▶ **Required work**
Find how many lines of the records hold the string "GIALLO" and reply with only that total.
========================================================================
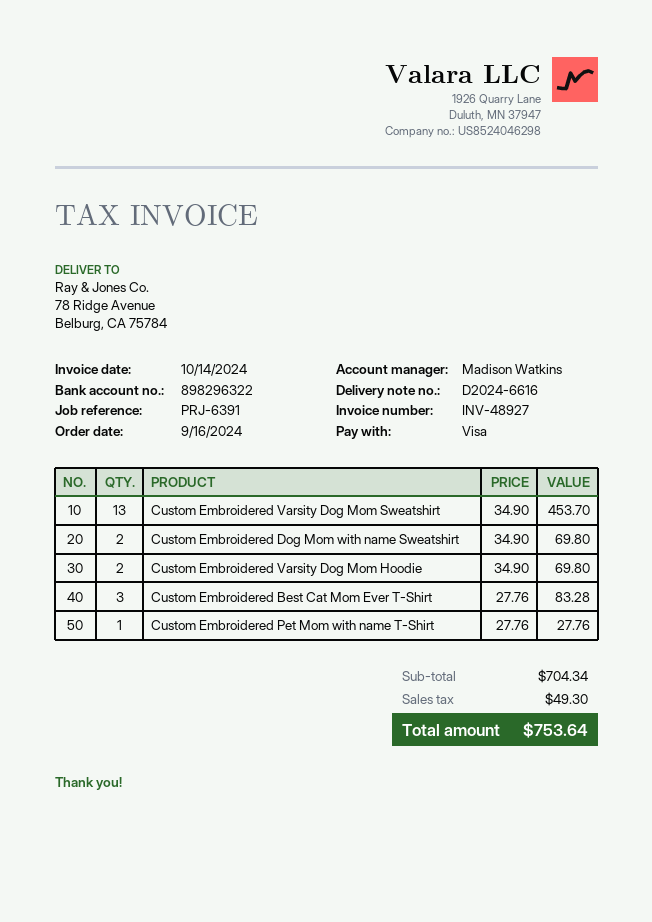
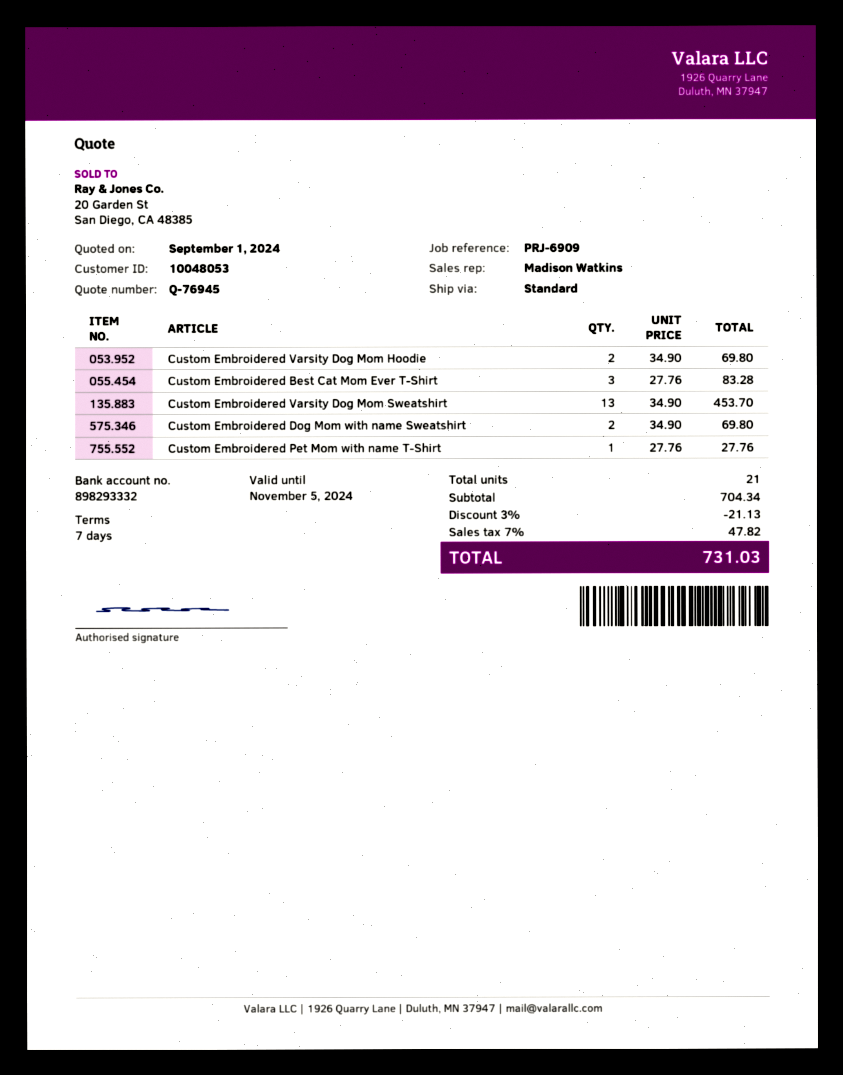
reference: PRJ-6391 -> PRJ-6909
bank account: 898296322 -> 898293332
discount: none -> 3% = 21.13
tax: 49.30 -> 47.82
total: 753.64 -> 731.03

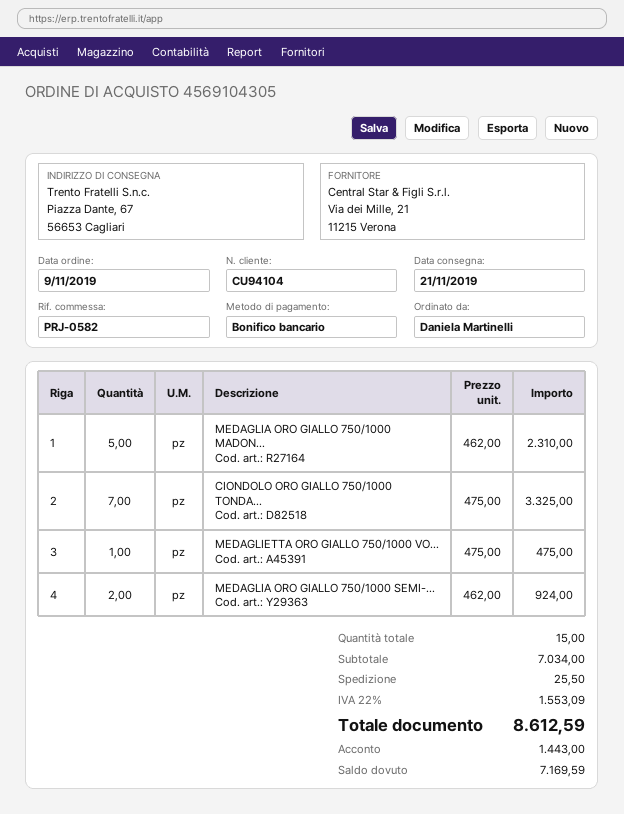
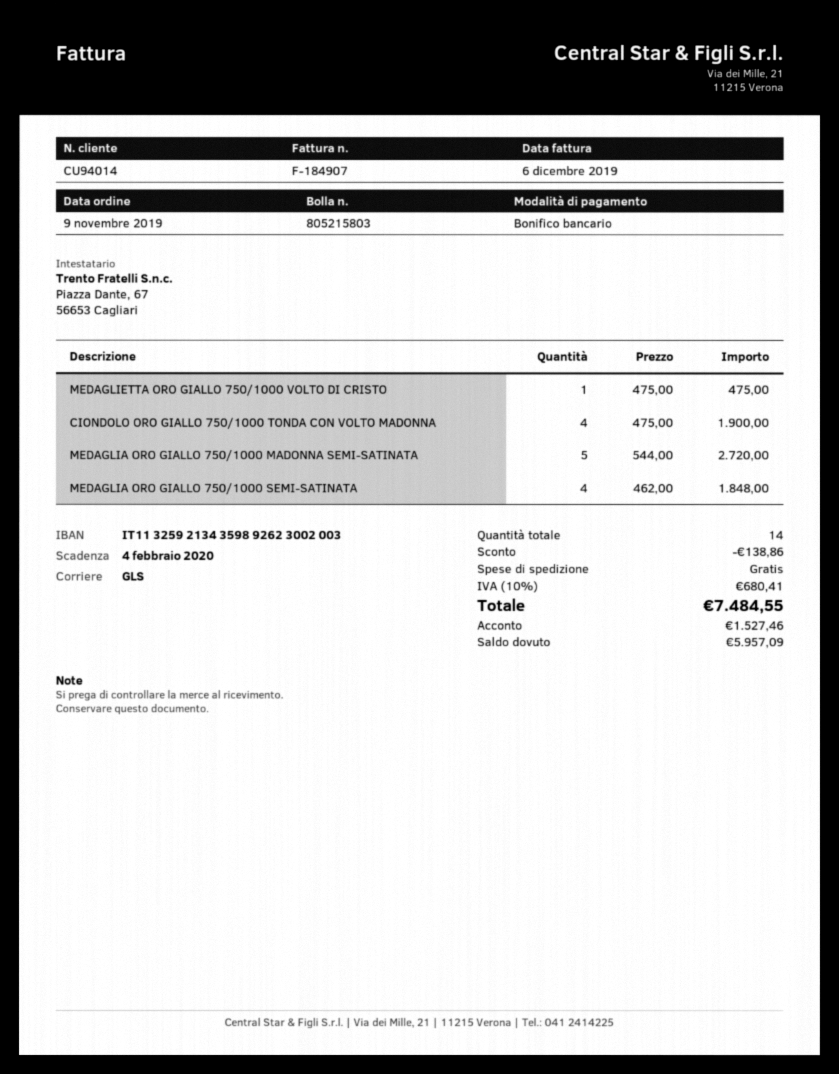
customer number: CU94104 -> CU94014
MEDAGLIA ORO GIALLO 750/1000 MADON...: 5 x 462.00 = 2310.00 -> 5 x 544.00 = 2720.00
CIONDOLO ORO GIALLO 750/1000 TONDA...: 7 x 475.00 = 3325.00 -> 4 x 475.00 = 1900.00
MEDAGLIA ORO GIALLO 750/1000 SEMI-...: 2 x 462.00 = 924.00 -> 4 x 462.00 = 1848.00
total quantity: 15 -> 14
discount: none -> 138.86
shipping: 25.50 -> 0.00
tax: 22% = 1553.09 -> 10% = 680.41
total: 8612.59 -> 7484.55
deposit: 1443.00 -> 1527.46
balance: 7169.59 -> 5957.09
========================================================================
▶ **Written reply**
3